A Song for an Unsung Hero
Tom Morello is known by many as the guitarist for the band Rage Against the Machine. However, in recent years, Morello has also become known by his alter ego, the Nightwatchman, a modern day, labor-inspired Johnny Cash. His songs have become the soundtrack to the labor movement, from the grocery strike of 2003 to the current battle in Wisconsin. And although his songs inspire the current labor movement, it is labor’s past that inspires Morello. On his album The Fabled City, Morello dedicates the song “Night Falls” to Steve Sutton and the tragic events that led to his death.
In 1932, labor troubles were brewing along the Illinois River as union and non-union workers fought over jobs on a federal and state funded waterway project. The bid to build a dam near the city of Marseilles was granted to two out-of-state companies, Miller-Hutchinson Construction and Stephens Construction. Both companies consistently hired non-union workers.
On July 18, a delegation of unemployed union workers gathered together from local cities near the Illinois River to march to the dam to demand work. As they approached the site, they were turned away. Undeterred, they arrived again the next day to picket the site.
Unbeknownst to the union, the companies had anticipated their return and armed the non-union workers with shotguns, pistols, and sticks of dynamite. They had also formed a barricade around the worksite.
A meeting was scheduled that same day between representatives of the unions and Herbert W. Miller, the superintendent of Miller-Hutchinson Construction. At around noon, Miller approached the worksite in his car. Word had not yet reached the dam and union picket line that Miller had just sat down with the unions and capitulated to their demands to organize the non-union labor force. As he approached the line, the unemployed union workers stopped Miller’s car. According to their own testimonies, they stopped the car only to confer with him.
The non-union workers saw Miller surrounded by picketers and assumed he was being attacked. They rushed from behind the barricade armed with the employer-provided weapons and attacked, firing bullets, buckshot, and slugs into the crowd of picketers. The union workers responded with rocks and clubs.
For a half-hour a brutal fight ensued. In the end, two-dozen union men were hit with buckshot and another score of both affiliations were battered by clubs and stones. Three union men were critically wounded from buckshot wounds.

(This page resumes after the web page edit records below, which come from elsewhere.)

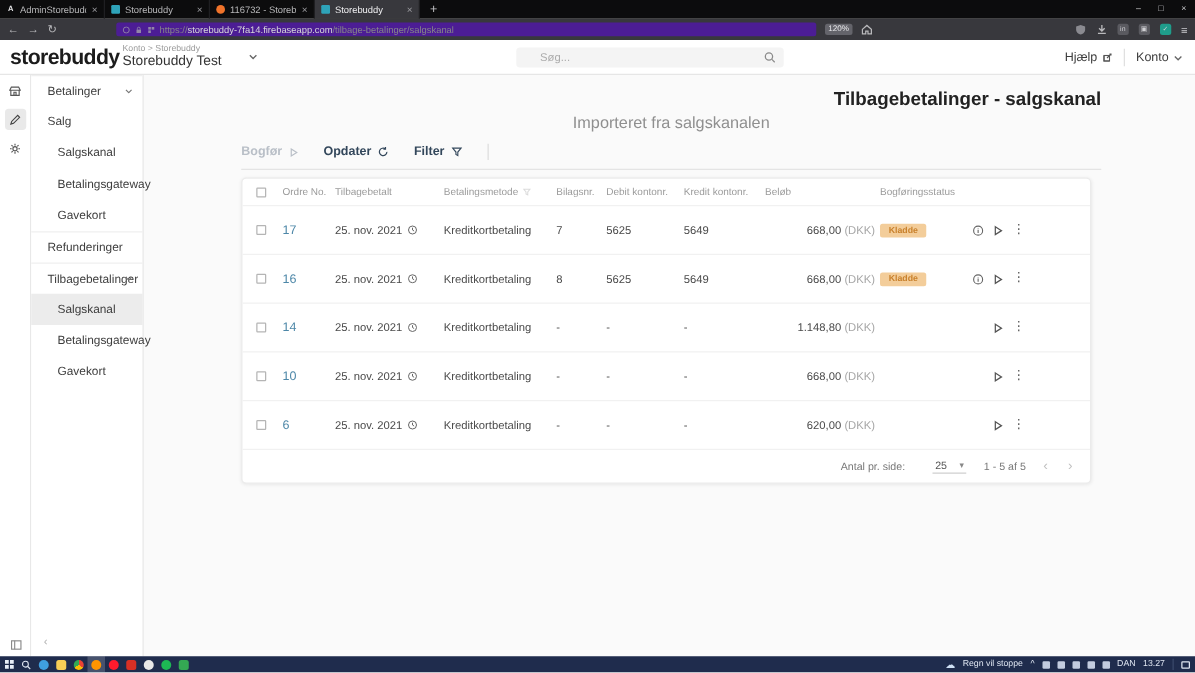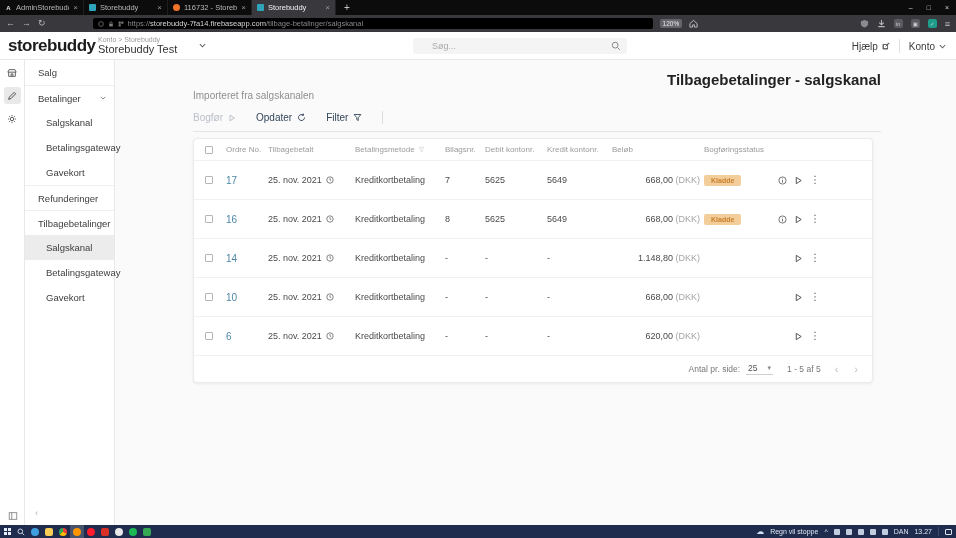--- a/index.html
+++ b/index.html
@@ -23,7 +23,7 @@
 
   .toolbar { position:absolute; top:15px; left:0; right:0; height:17px; background:#38383d; display:flex; align-items:center; padding:0 6px; gap:7px; }
   .navbtn { color:#b9b9bc; font-size:9px; line-height:1; cursor:pointer; }
-  .urlbar { margin-left:40px; width:560px; height:11px; background:#000000; border-radius:2px; display:flex; align-items:center; padding:0 5px; gap:4px; }
+  .urlbar { margin-left:40px; width:560px; height:11px; background:#4c1d95; border-radius:2px; display:flex; align-items:center; padding:0 5px; gap:4px; }
   .urlicon { width:6px; height:6px; opacity:.75; }
   .urltext { font-size:7.5px; white-space:nowrap; overflow:hidden; }
   .urldim { color:#86868a; } .urlbright { color:#d7d7da; }

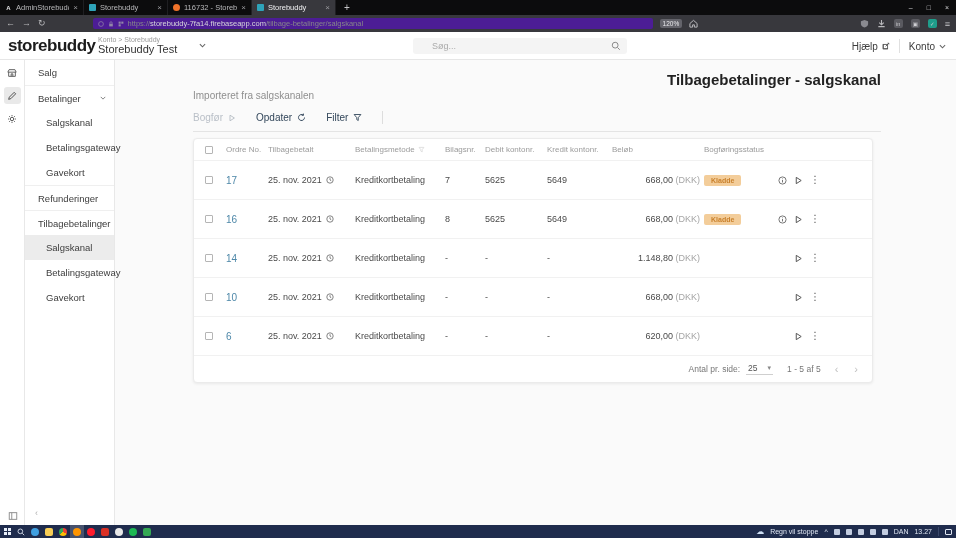--- a/index.html
+++ b/index.html
@@ -244,15 +244,15 @@
   </div>
 
   <div class="sidebar">
-    <div class="sb-item">
-        <span>Salg</span>
-      </div>
     <div class="sb-item sep">
       <span>Betalinger</span>
       <svg class="sb-chev" width="6" height="4" viewBox="0 0 8 5">
           <path d="M1 1 L4 4 L7 1" fill="none" stroke="#777" stroke-width="1.2"></path>
         </svg>
     </div>
+    <div class="sb-item">
+        <span>Salg</span>
+      </div>
     <div class="sb-item lvl1">
         <span>Salgskanal</span>
       </div>

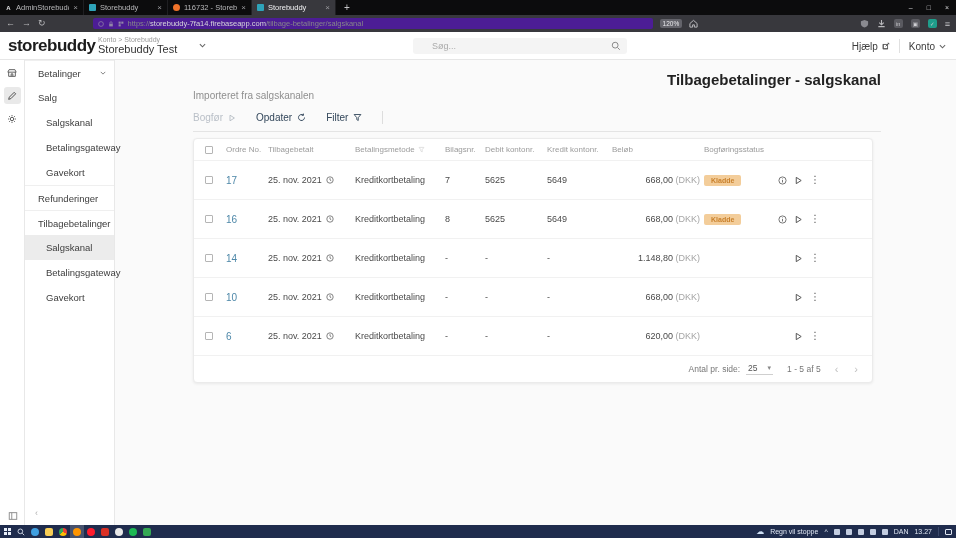--- a/index.html
+++ b/index.html
@@ -67,7 +67,7 @@
   .content { position:absolute; left:115px; top:0; right:0; bottom:0; overflow:hidden; }
   .content-inner { margin-left:78px; width:688px; padding-top:11px; }
   .page-title { font-size:15px; font-weight:bold; color:#222;text-align:right; }
-  .page-subtitle { font-size:10px; color:#8f8f8f; margin-top:2px; }
+  .page-subtitle { font-size:13px; color:#8f8f8f; margin-top:2px;text-align:center; }
   .actionrow { margin-top:10px; display:flex; align-items:center; gap:20px; padding-bottom:7px; border-bottom:1px solid #e4e4e4; }
   .act-btn { display:flex; align-items:center; gap:5px; font-size:10px; font-weight:normal; cursor:pointer; }
   .act-btn.disabled { color:#b9bfc7; cursor:default; }

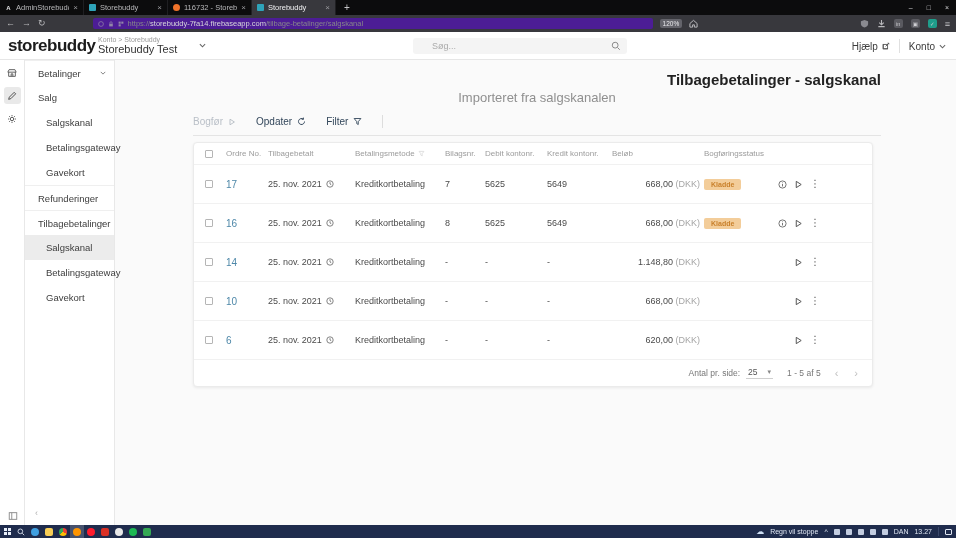--- a/index.html
+++ b/index.html
@@ -69,7 +69,7 @@
   .page-title { font-size:15px; font-weight:bold; color:#222;text-align:right; }
   .page-subtitle { font-size:13px; color:#8f8f8f; margin-top:2px;text-align:center; }
   .actionrow { margin-top:10px; display:flex; align-items:center; gap:20px; padding-bottom:7px; border-bottom:1px solid #e4e4e4; }
-  .act-btn { display:flex; align-items:center; gap:5px; font-size:10px; font-weight:normal; cursor:pointer; }
+  .act-btn { display:flex; align-items:center; gap:5px; font-size:10px; font-weight:bold; cursor:pointer; }
   .act-btn.disabled { color:#b9bfc7; cursor:default; }
   .act-btn.dark { color:#33475b; }
   .act-vdiv { width:1px; height:13px; background:#ddd; }

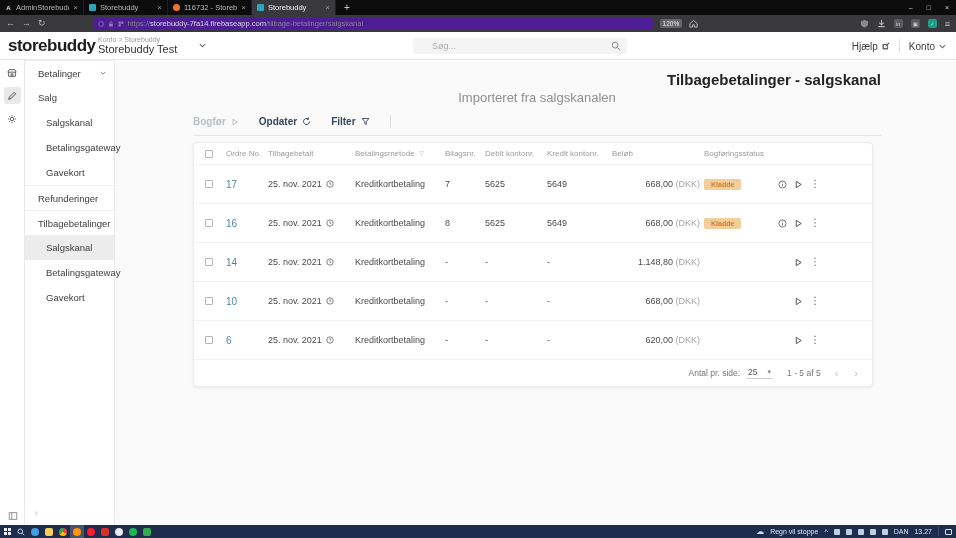--- a/index.html
+++ b/index.html
@@ -90,7 +90,7 @@
   .rowactions { margin-left:auto; display:flex; align-items:center; gap:7px; }
   .kebab { font-size:10px; color:#555; cursor:pointer; line-height:1; }
   .tfoot { height:27px; display:flex; align-items:center; justify-content:flex-end; gap:14px; padding-right:14px; font-size:8.5px; color:#777; }
-  .perpage { display:flex; align-items:center; gap:6px;margin-left:20px; }
+  .perpage { display:flex; align-items:center; gap:22px;margin-left:20px; }
   .pp-select { display:flex; align-items:center; gap:10px; border-bottom:1px solid #cfcfcf; padding:0 2px 1px 2px; cursor:pointer; color:#555; }
   .pg-chevs { display:flex; gap:16px; color:#c0c0c0; font-size:11px; }
   .pg-chevs span { cursor:pointer; }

Steven Sutton of Joliet, Ill., was fatally hit with 50 to 60 buckshot pellets to the head and abdomen. Sutton, known to his friends as “Big Steve”, was asked to go to the picket line to make an impression on the non-union workers. After the fighting subsided, he was taken to the hospital, where he died a short time later. According to an autopsy, the unemployed steelworker’s heart and lungs were riddled with buckshot.
Police detained 125 non-union workers to investigate the shooting. All but eight were released. One man, James Collins, was charged with manslaughter for the death of Sutton. Seven others were charged with attempted murder after admitting to firing the weapons.
The state militia was called in to calm the situation and within days the company announced that it had agreed to replace the unskilled, non-union laborers with union members and to allow the skilled, non-union laborers to unionize. Within a year, prompted by the events of that fateful day, the Laborers’ Local Union 393 was born, formed from the workers on that site.
When asked why he chose to write a song about an incident and a man long forgotten, Tom Morello spoke about how he was from that small town. His great grandparents had moved to Marseilles, Ill., from Italy and worked in the town’s coalmines. Years ago, when the city celebrated its 150th anniversary, Morello came across a news article about that tragic day, and the story struck a chord with him. In what seemed to be more than just happenstance, Morello’s family doctor happened to be a relative of the fallen labor martyr. It seems Morello was determined to tell the story of “Big Steve” Sutton, and through his song, he has ensured that the local hero’s name will be sung, not forgotten.